Each DAU within a vehicle will generate a unique identity for the device, as well as multiple communication encryption keys. The identities and encryption keys will be stored in a secure chip within the DAU that cannot be copied or tampered with.

The hardware solution utilises the physical characteristic of the device to create an unforgeable fingerprint for the device, and uses Angoka’s S-CAN protocol to generate unique and dynamic identities and encryption keys to authenticate connected devices and data messages (for example, messages to control vehicle braking and vehicle signalling were used during testing).

If that data is manipulated in some way, then the DAU’s fingerprint ensures it becomes invalid. This hardware digital signature is the key to the authentication of the communication and ensures that the contents of a data message have not been altered or changed. Dr Dan Fowler added:

“An autonomous vehicle could be controlled remotely via a V2I message. For example, to slow it if traffic jams are detected. However, if control messages can be spoofed, the vehicle could be made to perform unintended, and potentially unsafe, operations.”

Tim Harrison added:

“Our technology is built around decentralising the authentication and encryption process, meaning we require no central authority to generate and distribute keys. Our approach eliminates the single point of failure and a single point of attack of a central authority.
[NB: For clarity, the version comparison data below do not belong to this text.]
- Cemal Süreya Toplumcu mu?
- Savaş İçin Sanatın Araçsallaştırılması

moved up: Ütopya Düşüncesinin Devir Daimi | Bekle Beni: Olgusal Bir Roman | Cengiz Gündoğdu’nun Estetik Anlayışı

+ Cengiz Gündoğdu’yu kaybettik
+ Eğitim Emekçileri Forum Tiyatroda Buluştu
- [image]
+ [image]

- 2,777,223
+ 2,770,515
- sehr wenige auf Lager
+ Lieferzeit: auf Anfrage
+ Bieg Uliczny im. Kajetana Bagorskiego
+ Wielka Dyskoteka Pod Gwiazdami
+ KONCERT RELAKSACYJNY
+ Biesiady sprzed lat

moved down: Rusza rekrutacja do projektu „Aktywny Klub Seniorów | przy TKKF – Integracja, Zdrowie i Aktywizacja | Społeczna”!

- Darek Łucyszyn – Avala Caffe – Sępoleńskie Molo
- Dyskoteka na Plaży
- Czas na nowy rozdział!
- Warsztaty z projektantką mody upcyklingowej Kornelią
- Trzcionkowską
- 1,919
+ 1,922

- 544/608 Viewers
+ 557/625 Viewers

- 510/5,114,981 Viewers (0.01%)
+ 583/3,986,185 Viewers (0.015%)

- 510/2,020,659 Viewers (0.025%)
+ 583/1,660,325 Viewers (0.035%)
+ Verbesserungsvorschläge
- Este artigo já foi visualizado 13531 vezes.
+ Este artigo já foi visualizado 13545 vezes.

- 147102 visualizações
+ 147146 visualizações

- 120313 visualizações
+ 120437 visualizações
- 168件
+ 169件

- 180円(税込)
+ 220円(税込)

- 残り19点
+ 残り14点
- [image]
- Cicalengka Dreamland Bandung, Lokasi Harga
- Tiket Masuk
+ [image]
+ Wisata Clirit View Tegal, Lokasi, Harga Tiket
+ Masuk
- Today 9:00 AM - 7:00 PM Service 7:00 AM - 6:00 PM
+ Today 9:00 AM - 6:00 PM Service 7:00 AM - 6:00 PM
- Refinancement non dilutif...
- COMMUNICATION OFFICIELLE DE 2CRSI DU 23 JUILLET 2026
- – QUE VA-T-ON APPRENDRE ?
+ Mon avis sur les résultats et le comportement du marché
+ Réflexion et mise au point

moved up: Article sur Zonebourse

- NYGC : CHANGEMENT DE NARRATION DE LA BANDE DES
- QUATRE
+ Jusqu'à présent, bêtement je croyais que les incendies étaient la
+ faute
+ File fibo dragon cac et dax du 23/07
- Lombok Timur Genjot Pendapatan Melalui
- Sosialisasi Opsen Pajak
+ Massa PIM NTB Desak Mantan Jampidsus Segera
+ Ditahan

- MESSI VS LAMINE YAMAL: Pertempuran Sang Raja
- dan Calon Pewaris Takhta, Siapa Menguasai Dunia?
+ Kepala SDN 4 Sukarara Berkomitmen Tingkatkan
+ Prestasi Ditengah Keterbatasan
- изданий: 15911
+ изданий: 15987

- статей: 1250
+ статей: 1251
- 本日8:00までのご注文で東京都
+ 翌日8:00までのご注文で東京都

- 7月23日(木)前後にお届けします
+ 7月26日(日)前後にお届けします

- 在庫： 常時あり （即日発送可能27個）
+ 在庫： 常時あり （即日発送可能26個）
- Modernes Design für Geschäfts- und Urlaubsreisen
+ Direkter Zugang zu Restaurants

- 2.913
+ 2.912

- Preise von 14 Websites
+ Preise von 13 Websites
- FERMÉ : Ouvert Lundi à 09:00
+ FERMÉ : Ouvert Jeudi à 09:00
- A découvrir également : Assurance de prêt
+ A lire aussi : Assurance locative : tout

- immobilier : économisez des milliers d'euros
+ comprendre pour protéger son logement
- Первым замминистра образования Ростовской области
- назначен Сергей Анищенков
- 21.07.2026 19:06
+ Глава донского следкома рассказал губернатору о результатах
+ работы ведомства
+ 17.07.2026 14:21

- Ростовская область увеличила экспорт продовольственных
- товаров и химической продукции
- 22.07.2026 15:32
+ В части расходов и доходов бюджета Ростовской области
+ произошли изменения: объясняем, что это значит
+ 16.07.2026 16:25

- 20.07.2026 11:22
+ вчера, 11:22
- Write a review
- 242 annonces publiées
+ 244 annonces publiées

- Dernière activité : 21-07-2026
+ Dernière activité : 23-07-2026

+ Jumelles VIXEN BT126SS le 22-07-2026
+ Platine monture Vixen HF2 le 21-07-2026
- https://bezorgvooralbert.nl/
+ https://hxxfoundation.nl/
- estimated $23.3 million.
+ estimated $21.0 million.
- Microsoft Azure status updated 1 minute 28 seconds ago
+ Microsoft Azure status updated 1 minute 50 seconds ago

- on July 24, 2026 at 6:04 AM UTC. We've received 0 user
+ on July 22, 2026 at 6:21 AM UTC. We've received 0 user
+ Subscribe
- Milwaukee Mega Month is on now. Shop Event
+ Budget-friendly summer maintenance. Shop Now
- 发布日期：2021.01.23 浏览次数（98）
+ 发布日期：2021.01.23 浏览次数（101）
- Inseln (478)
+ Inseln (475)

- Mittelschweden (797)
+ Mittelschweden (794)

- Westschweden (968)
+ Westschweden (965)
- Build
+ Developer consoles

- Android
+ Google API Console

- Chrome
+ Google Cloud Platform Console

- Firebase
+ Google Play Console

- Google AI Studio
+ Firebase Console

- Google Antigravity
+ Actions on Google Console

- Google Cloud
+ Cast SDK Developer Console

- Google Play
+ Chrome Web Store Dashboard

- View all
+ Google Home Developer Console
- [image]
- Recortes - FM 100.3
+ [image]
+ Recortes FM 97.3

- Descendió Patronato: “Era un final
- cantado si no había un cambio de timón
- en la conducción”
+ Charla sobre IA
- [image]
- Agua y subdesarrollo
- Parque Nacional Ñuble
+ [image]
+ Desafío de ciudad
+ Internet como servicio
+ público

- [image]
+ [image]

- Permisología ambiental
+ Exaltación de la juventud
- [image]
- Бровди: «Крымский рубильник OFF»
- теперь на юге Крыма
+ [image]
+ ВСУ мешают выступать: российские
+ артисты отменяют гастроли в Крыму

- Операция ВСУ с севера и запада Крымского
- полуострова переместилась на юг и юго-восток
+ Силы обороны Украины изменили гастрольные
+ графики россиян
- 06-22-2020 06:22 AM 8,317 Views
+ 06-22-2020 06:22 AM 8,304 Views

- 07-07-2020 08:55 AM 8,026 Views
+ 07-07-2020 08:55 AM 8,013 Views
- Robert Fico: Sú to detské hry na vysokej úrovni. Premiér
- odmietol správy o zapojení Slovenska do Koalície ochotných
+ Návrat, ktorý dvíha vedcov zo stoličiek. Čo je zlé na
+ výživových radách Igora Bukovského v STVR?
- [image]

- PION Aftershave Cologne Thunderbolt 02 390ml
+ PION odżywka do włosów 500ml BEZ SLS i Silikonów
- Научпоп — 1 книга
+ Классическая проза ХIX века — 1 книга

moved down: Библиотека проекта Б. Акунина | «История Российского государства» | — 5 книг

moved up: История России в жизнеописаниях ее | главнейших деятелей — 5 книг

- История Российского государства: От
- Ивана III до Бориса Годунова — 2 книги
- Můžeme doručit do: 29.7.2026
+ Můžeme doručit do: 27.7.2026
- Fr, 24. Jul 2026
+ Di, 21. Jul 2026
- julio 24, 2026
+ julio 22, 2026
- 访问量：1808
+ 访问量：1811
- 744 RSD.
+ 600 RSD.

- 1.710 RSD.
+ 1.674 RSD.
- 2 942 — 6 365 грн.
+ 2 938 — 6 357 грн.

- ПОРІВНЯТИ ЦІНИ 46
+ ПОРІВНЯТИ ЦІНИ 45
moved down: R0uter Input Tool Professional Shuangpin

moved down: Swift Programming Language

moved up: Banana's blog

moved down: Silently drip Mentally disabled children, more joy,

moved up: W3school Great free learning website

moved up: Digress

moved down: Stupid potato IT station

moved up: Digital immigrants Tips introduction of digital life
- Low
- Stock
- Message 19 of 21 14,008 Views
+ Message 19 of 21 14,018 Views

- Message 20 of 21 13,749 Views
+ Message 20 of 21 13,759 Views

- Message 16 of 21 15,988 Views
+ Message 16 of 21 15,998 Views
“Any public key infrastructure (PKI) based system uses asymmetric encryption which has a significantly associated overhead to generate, distribute and manage certificates. Our encryption technology is based on symmetric encryption protocols which with our decentralised mechanism to generate and manage identity and encryption keys eliminates these overheads.”

Bringing Angoka’s technology to market

As well as helping Angoka to establish as a start-up, the collaboration with WMG through SCAV has resulted in several follow-on collaborations to allow the expansion of the team and activities in real-world testing. Angoka has recruited two new staff to broaden its expertise as a result of the project. Shadi Razak, CTO & Co-Founder from Angoka said:

“Testing on the vehicle has helped Angoka commit to further developments, whilst also generating client interest. The testing that was conducted at WMG as part of the project has directly led to several follow-on projects.

“The first is with the Zenzic Testbeds, which will allow Angoka to further expand our real-world testing into multiple autonomous vehicles and urban environments. We have also secured another Innovate UK project in partnership with WMG, BT and other partners to deliver a quantum key distributed autonomous vehicle network.”

The SCAV report, due for completion end of December, will contain the full findings from the testing.